─── Records for this exercise

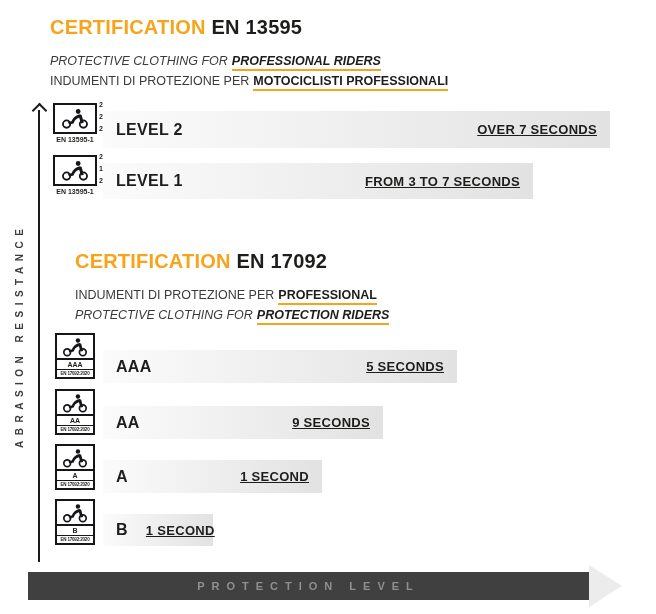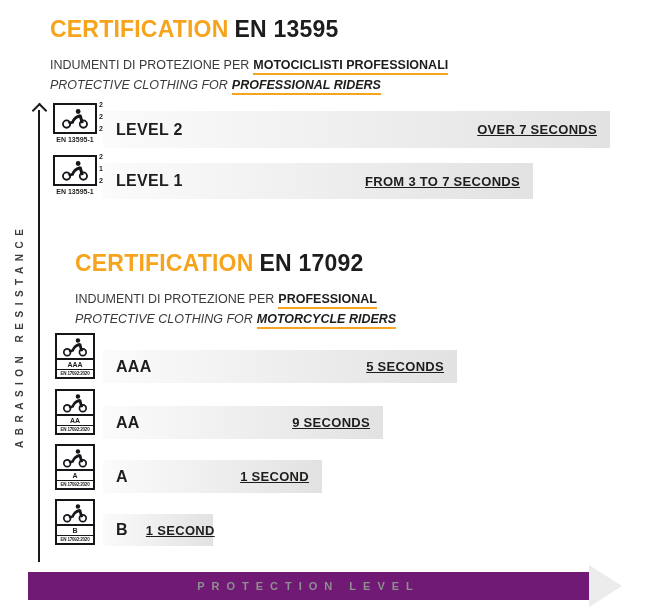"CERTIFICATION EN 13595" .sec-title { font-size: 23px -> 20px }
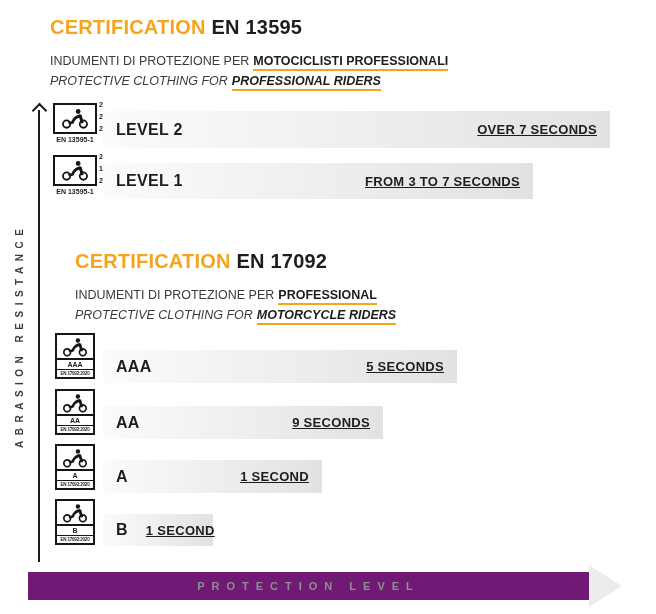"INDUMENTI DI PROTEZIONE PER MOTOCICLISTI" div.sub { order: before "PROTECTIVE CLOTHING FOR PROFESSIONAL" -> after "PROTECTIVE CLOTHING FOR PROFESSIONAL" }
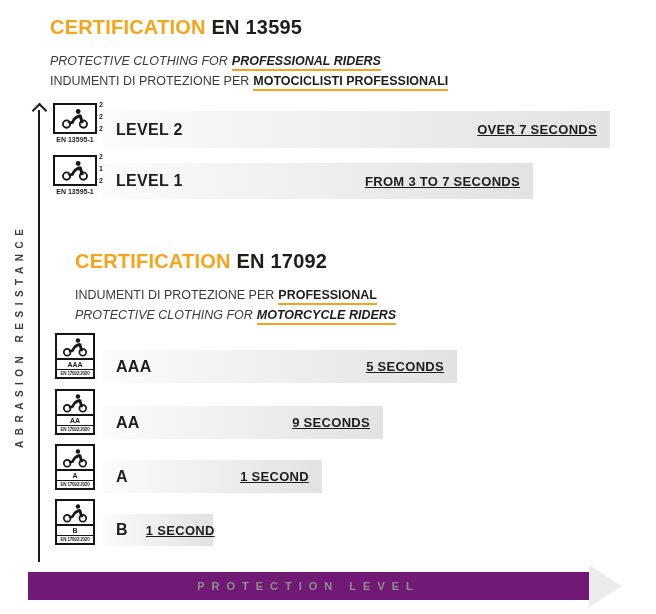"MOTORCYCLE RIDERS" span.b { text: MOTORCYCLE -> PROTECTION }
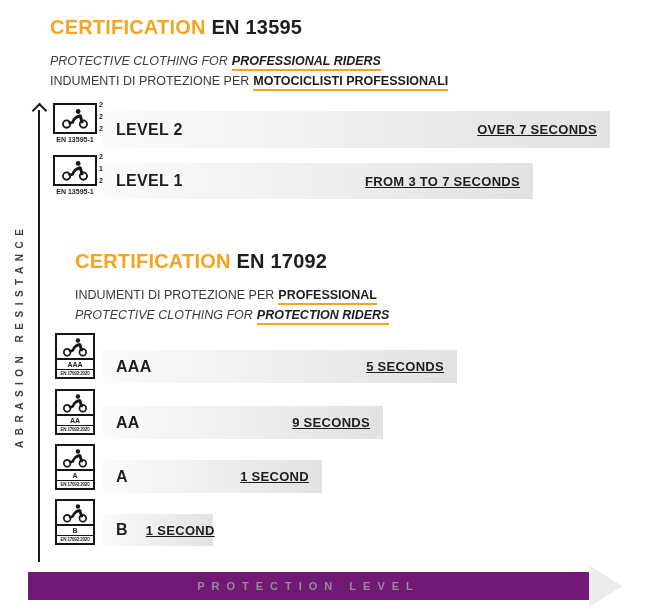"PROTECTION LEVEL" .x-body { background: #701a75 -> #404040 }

──────
─── Records for this exercise

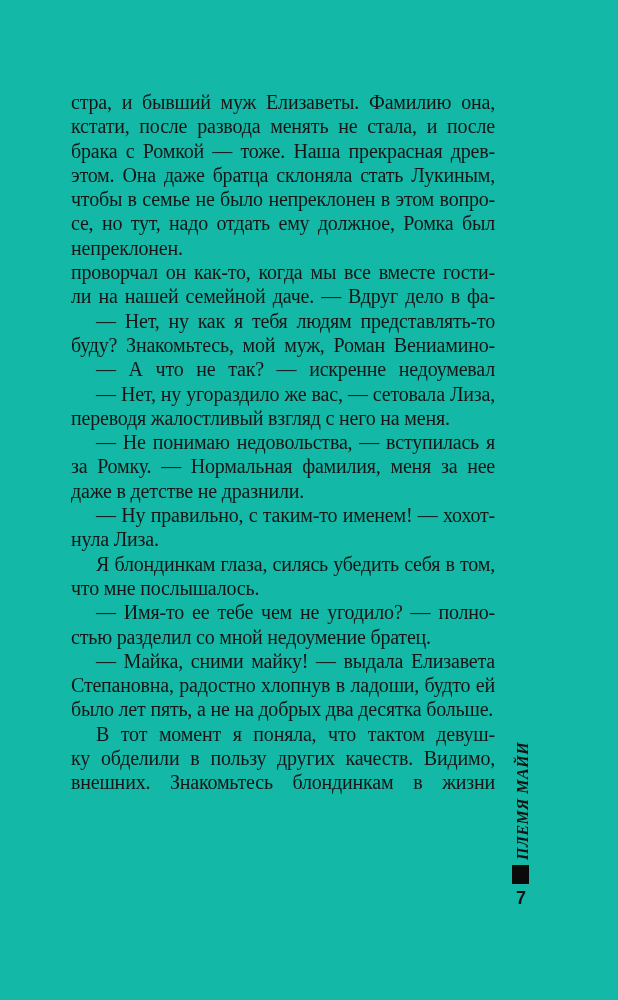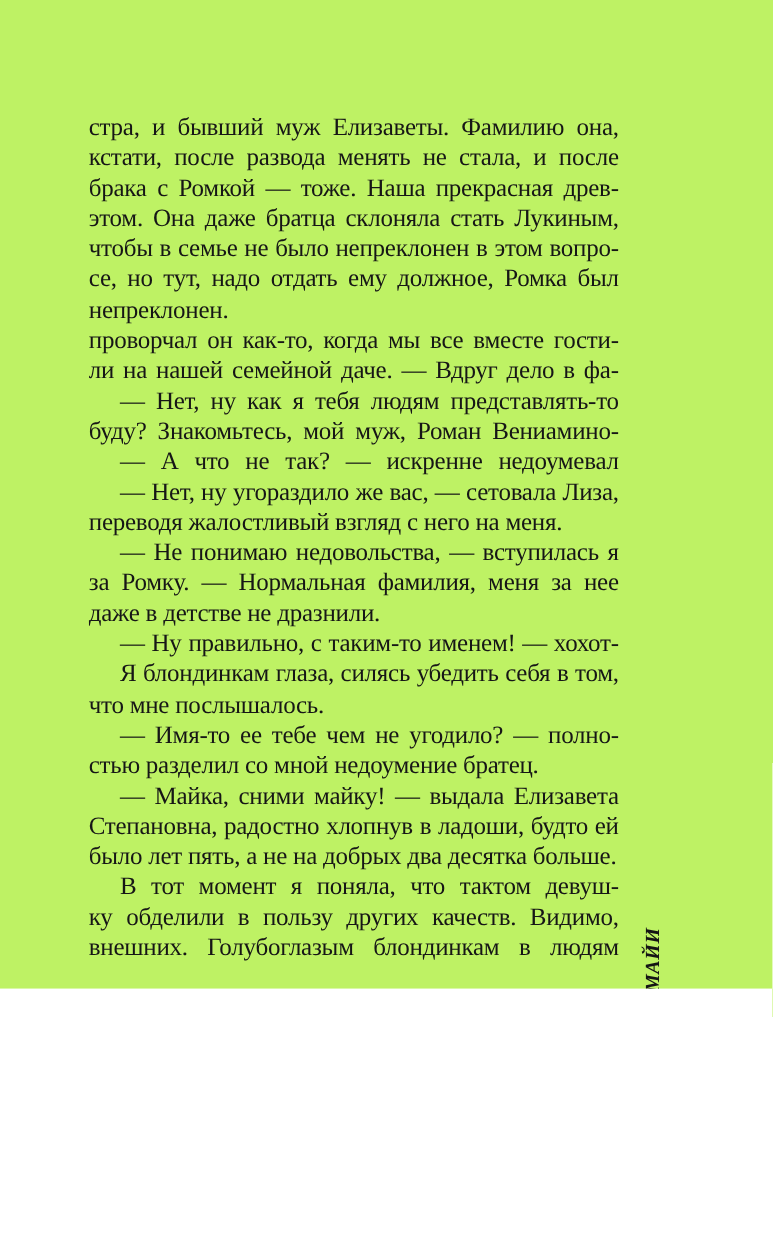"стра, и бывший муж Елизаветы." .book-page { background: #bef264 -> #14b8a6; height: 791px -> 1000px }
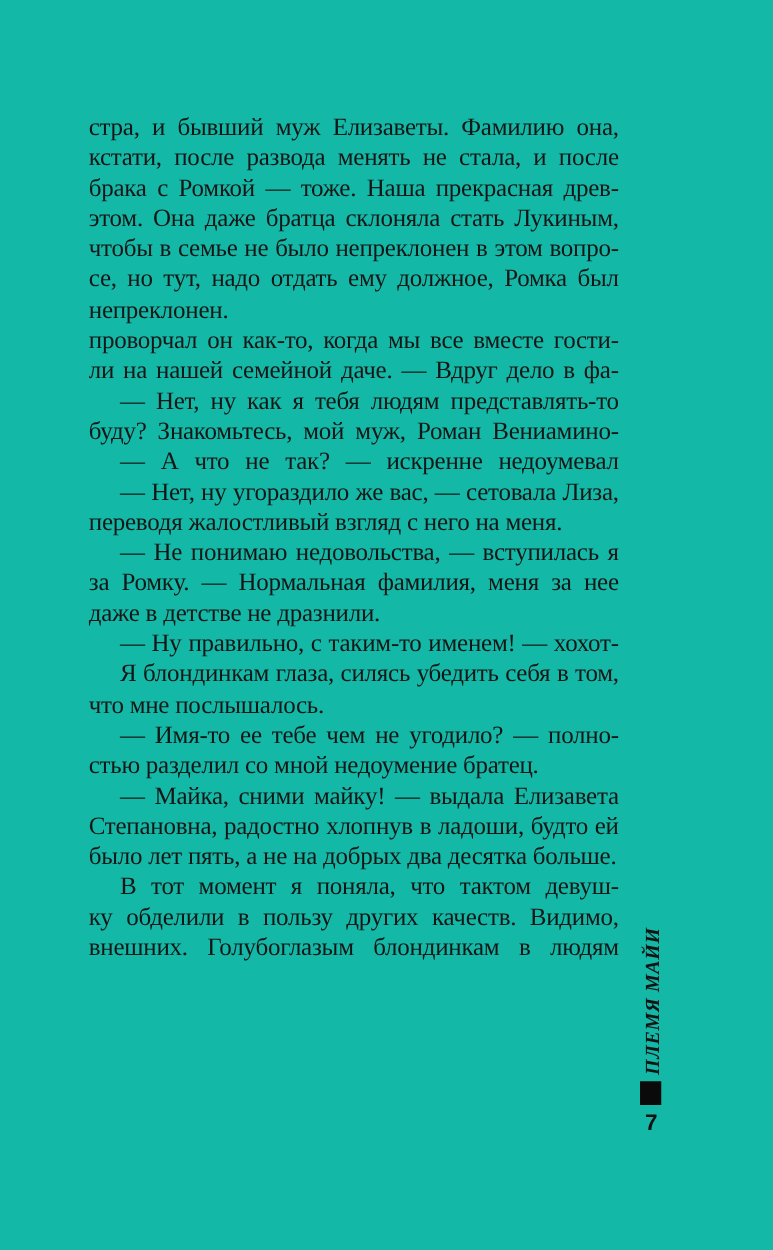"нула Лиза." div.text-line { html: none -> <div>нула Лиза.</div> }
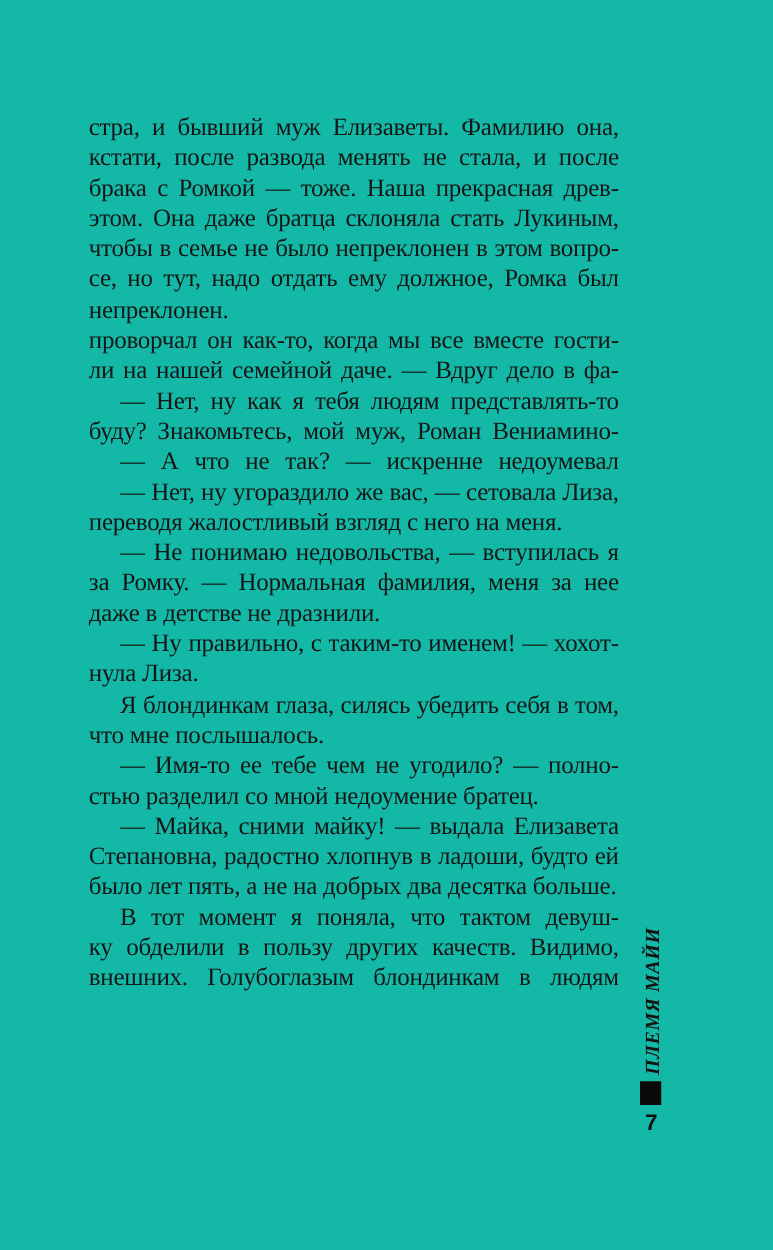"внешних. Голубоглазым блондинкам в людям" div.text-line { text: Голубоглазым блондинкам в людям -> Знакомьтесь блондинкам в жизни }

──────

Task objective →
Only one part of the material above is wanted: the lines from the one with "DI PROTEZIONE PER" up to and including the one with "background: #701a75 ->". Please copy them exactly, pictures left out.

Finished task →
"INDUMENTI DI PROTEZIONE PER MOTOCICLISTI" div.sub { order: before "PROTECTIVE CLOTHING FOR PROFESSIONAL" -> after "PROTECTIVE CLOTHING FOR PROFESSIONAL" }
"MOTORCYCLE RIDERS" span.b { text: MOTORCYCLE -> PROTECTION }
"PROTECTION LEVEL" .x-body { background: #701a75 -> #404040 }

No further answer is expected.